> _WHAT TO WORK ON_
Every entry below is to be copied exactly, with nothing omitted.
"""
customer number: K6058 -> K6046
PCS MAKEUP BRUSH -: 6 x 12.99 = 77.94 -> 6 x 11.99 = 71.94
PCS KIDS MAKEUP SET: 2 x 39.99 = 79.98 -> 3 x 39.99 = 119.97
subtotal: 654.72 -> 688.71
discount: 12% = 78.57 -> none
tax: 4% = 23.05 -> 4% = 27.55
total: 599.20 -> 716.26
"""
> _EXPECTED OUTPUT_
customer number: K6058 -> K6046
PCS MAKEUP BRUSH -: 6 x 12.99 = 77.94 -> 6 x 11.99 = 71.94
PCS KIDS MAKEUP SET: 2 x 39.99 = 79.98 -> 3 x 39.99 = 119.97
subtotal: 654.72 -> 688.71
discount: 12% = 78.57 -> none
tax: 4% = 23.05 -> 4% = 27.55
total: 599.20 -> 716.26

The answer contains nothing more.